**REQUIRED WORK:**
Go through the entries below and copy each line containing the word "padding".
BEGIN DATA SHOWN
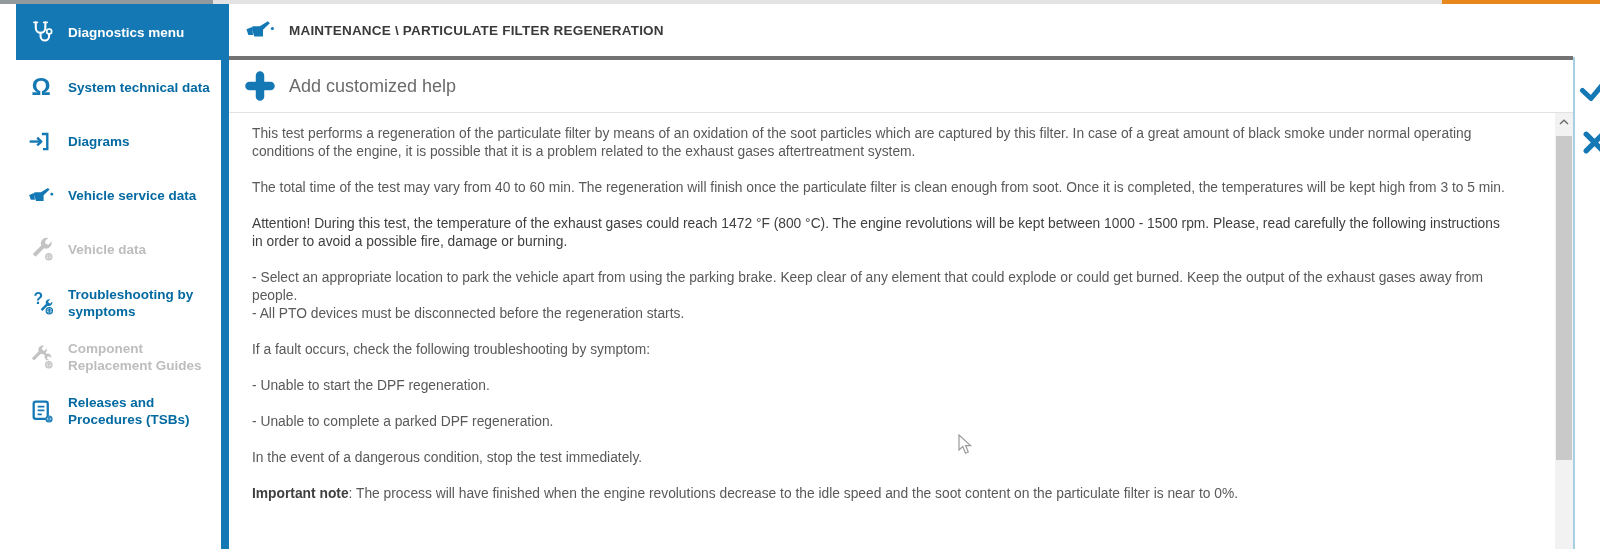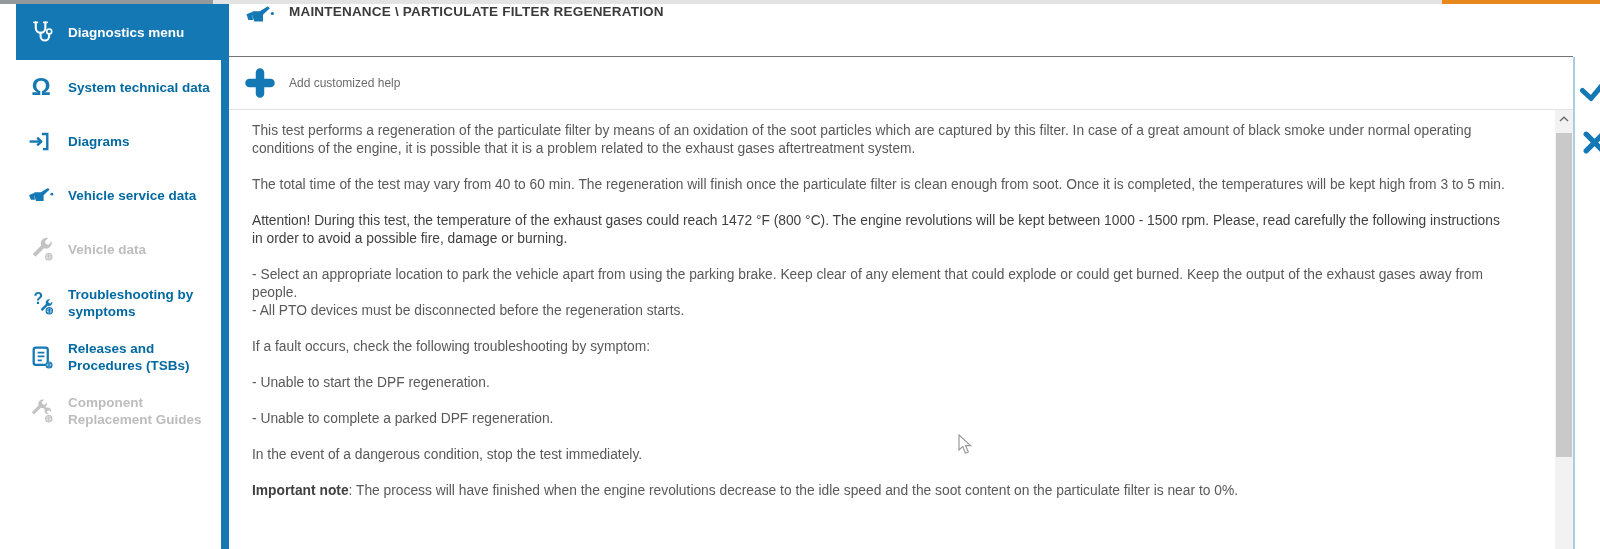--- a/index.html
+++ b/index.html
@@ -31,7 +31,7 @@
 
   
   .main-col{flex:1;min-width:0;display:flex;flex-direction:column;background:#fff;}
-  .main-header{height:52px;flex-shrink:0;border-bottom:1px solid #737373;display:flex;align-items:flex-start;padding-left:15px;}
+  .main-header{height:52px;flex-shrink:0;border-bottom:4px solid #737373;display:flex;align-items:center;padding-left:15px;}
   .main-header .hd-ic{color:#1478b5;display:flex;align-items:center;margin-right:13px;}
   .main-header .title{font-weight:bold;font-size:13.5px;color:#3a3a3a;letter-spacing:.2px;}
 

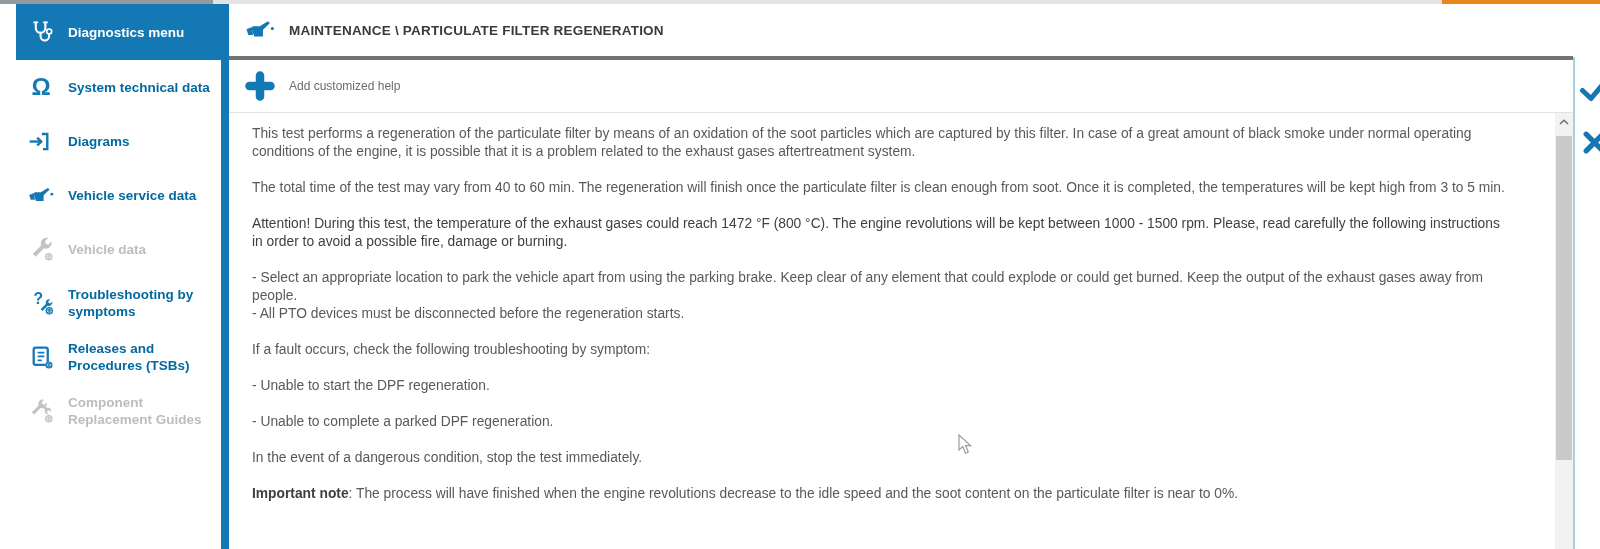--- a/index.html
+++ b/index.html
@@ -37,7 +37,7 @@
 
   .toolbar-row{height:52px;flex-shrink:0;border-bottom:1px solid #e2e2e2;display:flex;align-items:center;padding-left:16px;cursor:pointer;}
   .plus-ic{display:flex;align-items:center;color:#1478b5;}
-  .add-lbl{margin-left:14px;font-size:12px;color:#6b6b6b;}
+  .add-lbl{margin-left:14px;font-size:18px;color:#6b6b6b;}
 
   .text-row{flex:1;display:flex;min-height:0;}
   .content{flex:1;padding:12px 46px 0 23px;overflow:hidden;}

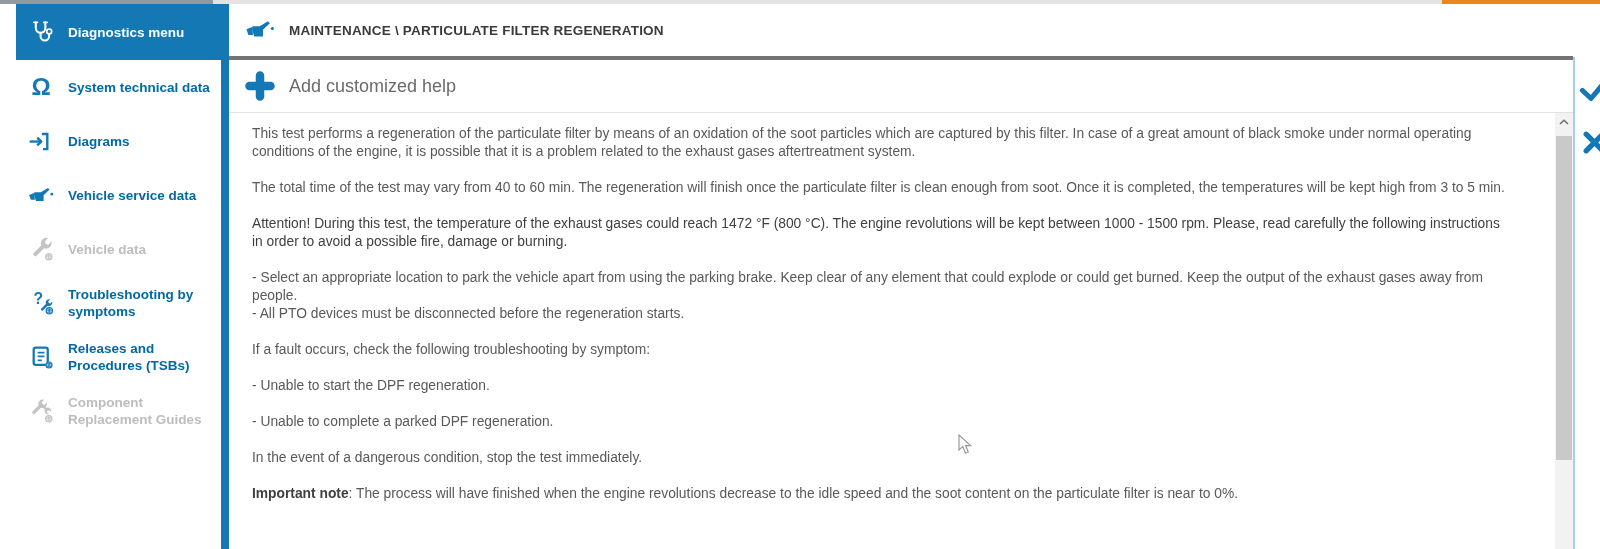--- a/index.html
+++ b/index.html
@@ -135,19 +135,6 @@
           <span class="lbl">Troubleshooting by
 symptoms</span>
         </div>
-        <div class="side-item">
-          <span class="ic">
-            <svg width="25" height="25" viewBox="0 0 24 24">
-              <rect x="4.5" y="2.5" width="13.5" height="16.5" rx="2" fill="none" stroke="currentColor" stroke-width="2.2"></rect>
-              <path d="M8.3 7.3h6.5M8.3 11h6.5M8.3 14.7h4" stroke="currentColor" stroke-width="1.7" fill="none"></path>
-              <circle cx="19.2" cy="19.2" r="3.1" fill="#fff"></circle>
-              <circle cx="19.2" cy="19.2" r="2.9" fill="none" stroke="currentColor" stroke-width="1.1"></circle>
-              <path d="M16.3 19.2h5.8M19.2 16.3v5.8M17.2 17.4c1.2.9 2.8.9 4 0M17.2 21c1.2-.9 2.8-.9 4 0" stroke="currentColor" stroke-width="0.9" fill="none"></path>
-            </svg>
-          </span>
-          <span class="lbl">Releases and
-Procedures (TSBs)</span>
-        </div>
         <div class="side-item disabled">
           <span class="ic">
             <svg width="26" height="26" viewBox="0 0 24 24">
@@ -164,6 +151,19 @@
           </span>
           <span class="lbl">Component
 Replacement Guides</span>
+        </div>
+        <div class="side-item">
+          <span class="ic">
+            <svg width="25" height="25" viewBox="0 0 24 24">
+              <rect x="4.5" y="2.5" width="13.5" height="16.5" rx="2" fill="none" stroke="currentColor" stroke-width="2.2"></rect>
+              <path d="M8.3 7.3h6.5M8.3 11h6.5M8.3 14.7h4" stroke="currentColor" stroke-width="1.7" fill="none"></path>
+              <circle cx="19.2" cy="19.2" r="3.1" fill="#fff"></circle>
+              <circle cx="19.2" cy="19.2" r="2.9" fill="none" stroke="currentColor" stroke-width="1.1"></circle>
+              <path d="M16.3 19.2h5.8M19.2 16.3v5.8M17.2 17.4c1.2.9 2.8.9 4 0M17.2 21c1.2-.9 2.8-.9 4 0" stroke="currentColor" stroke-width="0.9" fill="none"></path>
+            </svg>
+          </span>
+          <span class="lbl">Releases and
+Procedures (TSBs)</span>
         </div>
       </div>
   </nav>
END DATA SHOWN
**RESULT OF THE TASK:**
-  .main-header{height:52px;flex-shrink:0;border-bottom:1px solid #737373;display:flex;align-items:flex-start;padding-left:15px;}
+  .main-header{height:52px;flex-shrink:0;border-bottom:4px solid #737373;display:flex;align-items:center;padding-left:15px;}
   .toolbar-row{height:52px;flex-shrink:0;border-bottom:1px solid #e2e2e2;display:flex;align-items:center;padding-left:16px;cursor:pointer;}
   .content{flex:1;padding:12px 46px 0 23px;overflow:hidden;}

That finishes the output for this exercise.